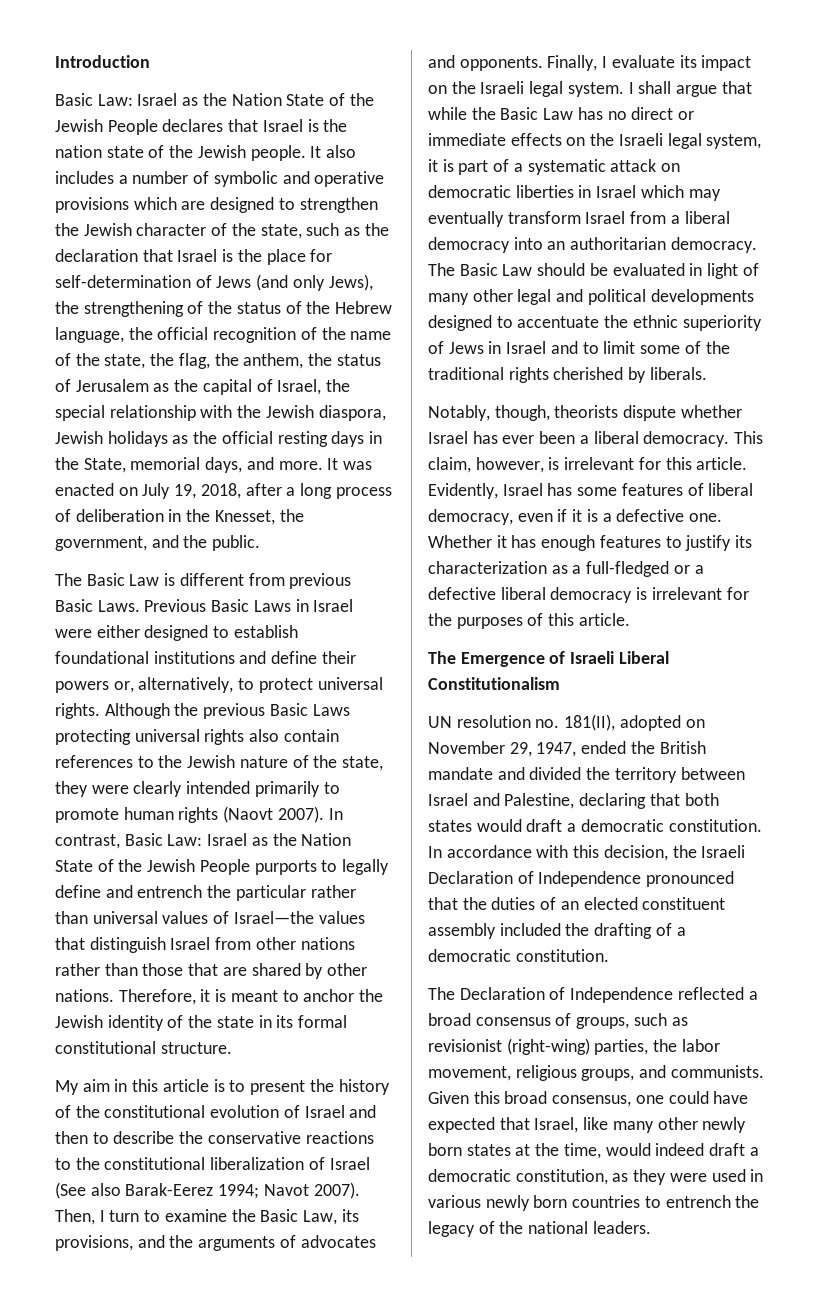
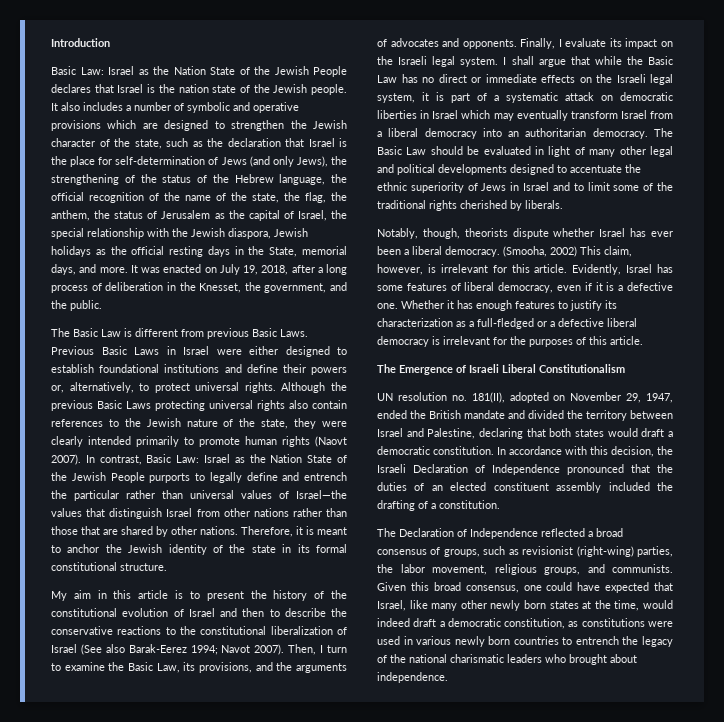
- This claim, however, is irrelevant for this article.
+ (Smooha, 2002) This claim, however, is irrelevant for this article.
- In accordance with this decision, the Israeli Declaration of Independence pronounced that the duties of an elected constituent assembly included the drafting of a democratic constitution.
+ In accordance with this decision, the Israeli Declaration of Independence pronounced that the duties of an elected constituent assembly included the drafting of a constitution.
- Given this broad consensus, one could have expected that Israel, like many other newly born states at the time, would indeed draft a democratic constitution, as they were used in various newly born countries to entrench the legacy of the national leaders.
+ Given this broad consensus, one could have expected that Israel, like many other newly born states at the time, would indeed draft a democratic constitution, as constitutions were used in various newly born countries to entrench the legacy of the national charismatic leaders who brought about independence.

================

EXERCISE AIM: All of the material shown above needs to be duplicated exactly. Omit every picture.

YOUR RESPONSE:
- This claim, however, is irrelevant for this article.
+ (Smooha, 2002) This claim, however, is irrelevant for this article.
- In accordance with this decision, the Israeli Declaration of Independence pronounced that the duties of an elected constituent assembly included the drafting of a democratic constitution.
+ In accordance with this decision, the Israeli Declaration of Independence pronounced that the duties of an elected constituent assembly included the drafting of a constitution.
- Given this broad consensus, one could have expected that Israel, like many other newly born states at the time, would indeed draft a democratic constitution, as they were used in various newly born countries to entrench the legacy of the national leaders.
+ Given this broad consensus, one could have expected that Israel, like many other newly born states at the time, would indeed draft a democratic constitution, as constitutions were used in various newly born countries to entrench the legacy of the national charismatic leaders who brought about independence.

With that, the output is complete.